Problem
Could you copy, word for word, only the lines from the one containing "subtotal: 719.40 -> 685.07" through the last line of the records below, both included?

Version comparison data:

-----

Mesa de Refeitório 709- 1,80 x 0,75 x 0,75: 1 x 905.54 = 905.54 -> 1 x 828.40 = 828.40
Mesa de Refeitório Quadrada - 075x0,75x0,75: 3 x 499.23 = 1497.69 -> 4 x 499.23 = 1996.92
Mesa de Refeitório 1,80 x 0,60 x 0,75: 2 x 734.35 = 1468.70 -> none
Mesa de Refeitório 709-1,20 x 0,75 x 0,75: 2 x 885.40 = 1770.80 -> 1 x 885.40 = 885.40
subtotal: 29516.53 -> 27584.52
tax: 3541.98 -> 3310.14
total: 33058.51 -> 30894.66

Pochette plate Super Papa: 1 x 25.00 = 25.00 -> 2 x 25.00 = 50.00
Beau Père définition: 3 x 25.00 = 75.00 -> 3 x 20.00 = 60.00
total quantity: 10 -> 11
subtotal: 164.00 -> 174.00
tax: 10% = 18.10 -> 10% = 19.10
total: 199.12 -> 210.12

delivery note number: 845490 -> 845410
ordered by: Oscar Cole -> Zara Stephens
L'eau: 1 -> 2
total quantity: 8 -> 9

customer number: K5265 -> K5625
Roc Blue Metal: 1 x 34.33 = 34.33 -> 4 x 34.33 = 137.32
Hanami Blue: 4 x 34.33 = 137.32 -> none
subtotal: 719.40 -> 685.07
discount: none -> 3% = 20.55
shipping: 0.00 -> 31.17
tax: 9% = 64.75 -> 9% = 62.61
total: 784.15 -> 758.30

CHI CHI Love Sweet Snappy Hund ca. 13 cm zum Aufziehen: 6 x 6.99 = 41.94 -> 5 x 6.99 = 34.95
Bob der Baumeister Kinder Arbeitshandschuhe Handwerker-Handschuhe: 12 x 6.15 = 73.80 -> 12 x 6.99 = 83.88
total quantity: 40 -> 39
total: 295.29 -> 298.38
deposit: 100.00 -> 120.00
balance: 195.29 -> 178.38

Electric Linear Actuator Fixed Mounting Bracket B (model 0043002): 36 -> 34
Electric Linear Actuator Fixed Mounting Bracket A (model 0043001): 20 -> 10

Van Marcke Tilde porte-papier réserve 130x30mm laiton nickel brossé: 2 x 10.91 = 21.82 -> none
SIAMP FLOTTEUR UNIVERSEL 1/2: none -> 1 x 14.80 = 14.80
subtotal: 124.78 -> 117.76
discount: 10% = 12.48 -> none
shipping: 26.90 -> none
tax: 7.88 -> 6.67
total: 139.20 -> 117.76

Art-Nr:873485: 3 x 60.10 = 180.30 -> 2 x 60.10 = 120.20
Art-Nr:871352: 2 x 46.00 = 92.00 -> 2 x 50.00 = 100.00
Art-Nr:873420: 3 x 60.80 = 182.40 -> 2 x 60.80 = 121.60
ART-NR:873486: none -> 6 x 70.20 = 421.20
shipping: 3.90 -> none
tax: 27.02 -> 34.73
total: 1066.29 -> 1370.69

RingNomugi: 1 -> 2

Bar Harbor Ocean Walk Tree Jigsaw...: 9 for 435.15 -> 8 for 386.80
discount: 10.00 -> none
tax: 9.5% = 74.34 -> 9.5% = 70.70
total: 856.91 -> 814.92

-----

Result of this exercise
subtotal: 719.40 -> 685.07
discount: none -> 3% = 20.55
shipping: 0.00 -> 31.17
tax: 9% = 64.75 -> 9% = 62.61
total: 784.15 -> 758.30

CHI CHI Love Sweet Snappy Hund ca. 13 cm zum Aufziehen: 6 x 6.99 = 41.94 -> 5 x 6.99 = 34.95
Bob der Baumeister Kinder Arbeitshandschuhe Handwerker-Handschuhe: 12 x 6.15 = 73.80 -> 12 x 6.99 = 83.88
total quantity: 40 -> 39
total: 295.29 -> 298.38
deposit: 100.00 -> 120.00
balance: 195.29 -> 178.38

Electric Linear Actuator Fixed Mounting Bracket B (model 0043002): 36 -> 34
Electric Linear Actuator Fixed Mounting Bracket A (model 0043001): 20 -> 10

Van Marcke Tilde porte-papier réserve 130x30mm laiton nickel brossé: 2 x 10.91 = 21.82 -> none
SIAMP FLOTTEUR UNIVERSEL 1/2: none -> 1 x 14.80 = 14.80
subtotal: 124.78 -> 117.76
discount: 10% = 12.48 -> none
shipping: 26.90 -> none
tax: 7.88 -> 6.67
total: 139.20 -> 117.76

Art-Nr:873485: 3 x 60.10 = 180.30 -> 2 x 60.10 = 120.20
Art-Nr:871352: 2 x 46.00 = 92.00 -> 2 x 50.00 = 100.00
Art-Nr:873420: 3 x 60.80 = 182.40 -> 2 x 60.80 = 121.60
ART-NR:873486: none -> 6 x 70.20 = 421.20
shipping: 3.90 -> none
tax: 27.02 -> 34.73
total: 1066.29 -> 1370.69

RingNomugi: 1 -> 2

Bar Harbor Ocean Walk Tree Jigsaw...: 9 for 435.15 -> 8 for 386.80
discount: 10.00 -> none
tax: 9.5% = 74.34 -> 9.5% = 70.70
total: 856.91 -> 814.92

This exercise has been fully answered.